Author | Transition Researcher
Bruce Feiler is an American writer and television personality. He is the author of 15 books, including Council of Dads, a book that describes how he responded to a diagnosis of a rare cancer by asking a group of men to be present in the lives of his young daughters. His latest work explores the power of life stories. Drawing on interviews with Americans in all 50 states, he offers strategies for coping with life's unsettling times in his new book, Life Is In The Transitions, published in May 2020. Informed by the sifting and coding of life story interviews across America, Feiler examines what gives our lives meaning. Adam Grant called the book, one of "The 20 New Leadership Books for 2020”.
In our conversation, we speak about the notion of anytime life transition, how resilience might be the wrong attribute to have during transitions, the three phases in a transition, the power of stories in navigating transitions and much more. In a world where the rate of transitions we all will go through is increasing by the day, this conversation is a goldmine of insights that could help us make sense of life and move forward with intention.
Published in Feb 2021.
Nuggets from the
The Power of stories
Bruce speaks about how he was leading a reasonably successful and predictable life till his 40s where he experienced multiple events that shook his world. He was diagnosed with an adult onset pediatric cancer (a 9-inch tumor in his femur), his father tried to take his life 6 times in 12 weeks, his father’s family business almost became bankrupt and his mother went through health challenges. He speaks about how he discovered the power of stories in healing his father’s situation and in making sense of what was going on. That eventually led him to pursue the life story project where he spoke to thousands of people and analyzed all the data with the management thinker Jim Collins and his team.
Happy Families and Agile Development
Bruce speaks about how families can learn from the Agile Development process and ensure that there is a ritual and a space for having a meaningful conversation around what is important to each member and find a way of addressing the issues given the ever changing context.
What is the shape of your story
Bruce speaks about how our stories often take different twists and turns that we don’t really anticipate beforehand. He speaks about how non-linear our lives have become and how life transitions are a skill that we all must master to go through this effectively.
Disruptors and Lifequakes
Bruce speaks about how his research led him to identifying 52 different disruptors that could change our life context across 5 categories – Relationships, Identity, Beliefs, Work and Body. He speaks about how his research suggests that we might go through a disruptor every 12-18 months and how one in 10 ends up being a lifequake. He speaks about how we end up spending half of our adult lives in transition without having any adequate training on how to deal with this.

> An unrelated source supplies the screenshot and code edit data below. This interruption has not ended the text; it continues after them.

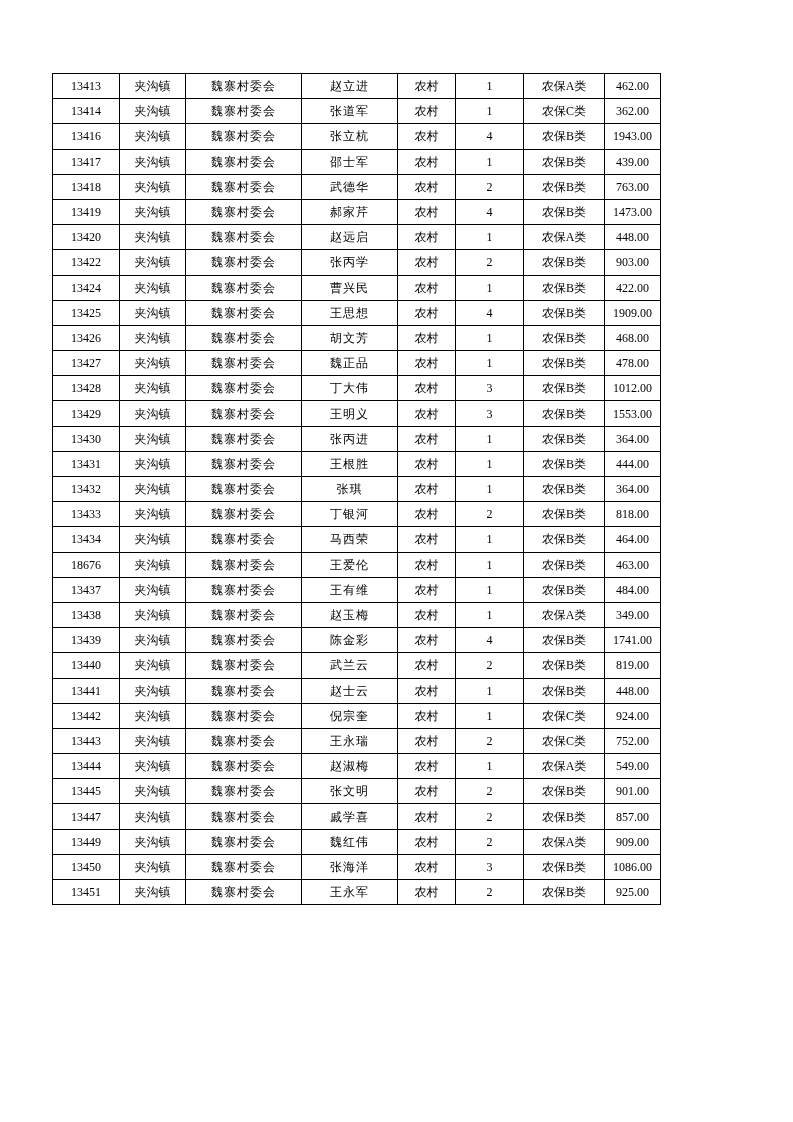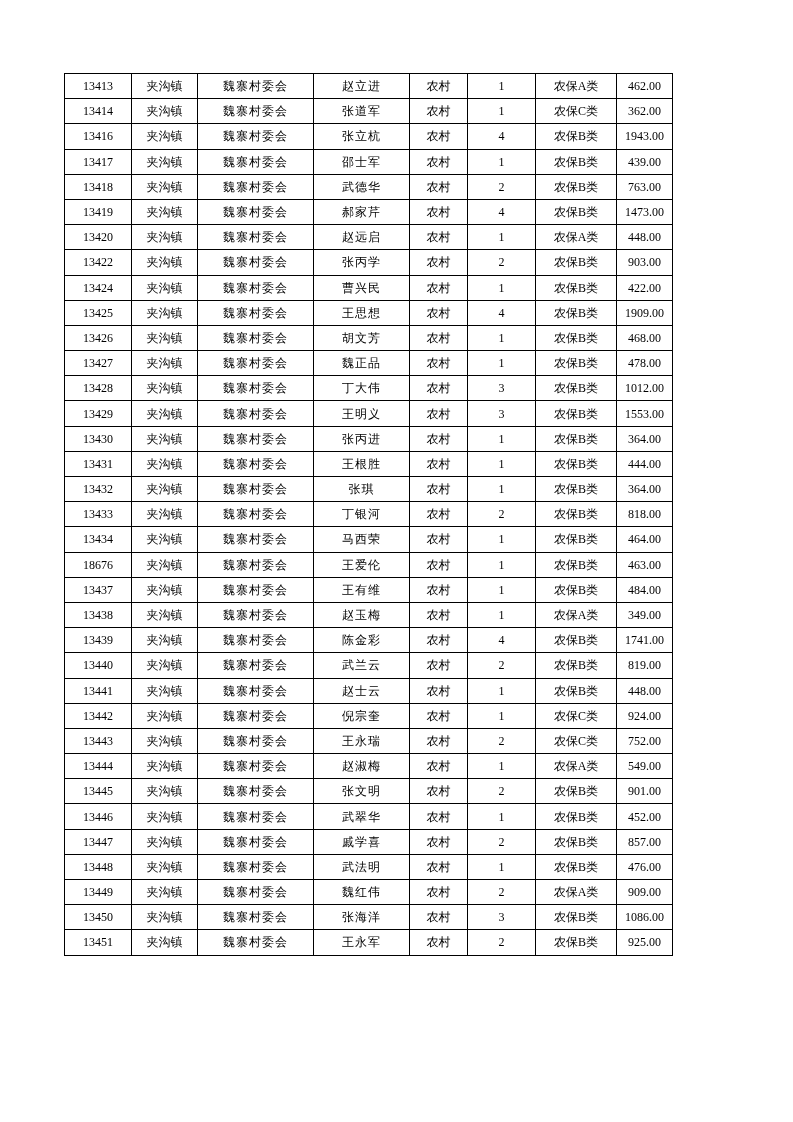--- a/index.html
+++ b/index.html
@@ -18,21 +18,21 @@
     position: absolute;
     top: 0; left: 0;
     width: 793px;
     height: 1122px;
     background: #ffffff;
     overflow: hidden;
   }
   table.records {
     position: absolute;
     top: 73px;
-    left: 64px;
+    left: 52px;
     border-collapse: collapse;
     table-layout: fixed;
     width: 608px;
     font-size: 12px;
   }
   table.records td {
     border: 1px solid #000000;
     height: 24.2px;
     padding: 0 2px;
     text-align: center;
@@ -341,48 +341,28 @@
           <td class="col-id">13445</td>
           <td class="col-town">夹沟镇</td>
           <td class="col-village">魏寨村委会</td>
           <td class="col-name">张文明</td>
           <td class="col-type">农村</td>
           <td class="col-count">2</td>
           <td class="col-category">农保B类</td>
           <td class="col-amount">901.00</td>
         </tr>
         <tr>
-          <td class="col-id">13446</td>
-          <td class="col-town">夹沟镇</td>
-          <td class="col-village">魏寨村委会</td>
-          <td class="col-name">武翠华</td>
-          <td class="col-type">农村</td>
-          <td class="col-count">1</td>
-          <td class="col-category">农保B类</td>
-          <td class="col-amount">452.00</td>
-        </tr>
-        <tr>
           <td class="col-id">13447</td>
           <td class="col-town">夹沟镇</td>
           <td class="col-village">魏寨村委会</td>
           <td class="col-name">戚学喜</td>
           <td class="col-type">农村</td>
           <td class="col-count">2</td>
           <td class="col-category">农保B类</td>
           <td class="col-amount">857.00</td>
-        </tr>
-        <tr>
-          <td class="col-id">13448</td>
-          <td class="col-town">夹沟镇</td>
-          <td class="col-village">魏寨村委会</td>
-          <td class="col-name">武法明</td>
-          <td class="col-type">农村</td>
-          <td class="col-count">1</td>
-          <td class="col-category">农保B类</td>
-          <td class="col-amount">476.00</td>
         </tr>
         <tr>
           <td class="col-id">13449</td>
           <td class="col-town">夹沟镇</td>
           <td class="col-village">魏寨村委会</td>
           <td class="col-name">魏红伟</td>
           <td class="col-type">农村</td>
           <td class="col-count">2</td>
           <td class="col-category">农保A类</td>
           <td class="col-amount">909.00</td>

Midlife to Whenever life transition
Bruce speaks about the notion that transitions happen to us all the time and not at a particular stage of life. He specifically talks about the limitations of the transition model espoused by Gail Sheehy who suggests that mid-life transitions often occur around late 30s and early 40s. He goes onto say that voluntary or involuntary transitions could happen at any time in our lives.
Make sense from scars (not wounds)
Bruce speaks about the criticality of not jumping too early into the process of meaning-making when we go through lifequakes. He says that only when we have completed the processs of transition and when the wounds have dried up are we in a position to weave a narrative through what we have been through.
Shape-shifting instead of resilience
Bruce speaks about how resilience as a term originates from the Industrial age where our lives where shaped by manufacturing and the paradigms around it. He says that it implies that we sprint back to the earlier status quo. He goes on to say that life and transitions are complex and we rarely go back to the old (as we have seen with the COVID-19 pandemic). He urges us to think about shapeshifting instead. He speaks about how we could use lifequakes to rebalance our lives across 3 dimensions which he calls ABC (Agency, Belonging and Cause)
Three phases of a transition
Bruce speaks about the three stages of a transition (the long goodbye, the messy middle and the new beginning). He goes onto say that each one of us has a super-power in one of these three and are likely to be good at coping with that stage of the transition.
Taking a leap of faith
Bruce speaks about the criticality of taking the plunge after shedding our past to explore new possibilities. He links it to what we see in some of the greatest stories that have been told across religions. He goes onto say that growth actually occurs when we feel the discomfort when we go through change, much like how we build muscle when we go to a gym.
Role of money in transitions
Bruce speaks about how we live in world today where there is an opportunity for us to architect a life that is resonant with what matters to us. He urges to be more open about taking cuts in compensation in the short run for us to pursue what we really love.
Role of a Sounding Board/Coach
Bruce speaks about the role of a Coach/Sounding Board/Therapist in helping people through a transition. He speaks about how Coaches often help by participating in the process of co-narration (a term that comes from the world of social sciences).
In Summary - Playing to Potential
Bruce speaks about how we all need to recognize that there are no linear paths to success or glory or happiness. He urges us to deal with the wolf/ogre/wilderness to get past it and get to a meaningful place. He speaks about how we may not be able to reach our potential unless we become the hero of our own story.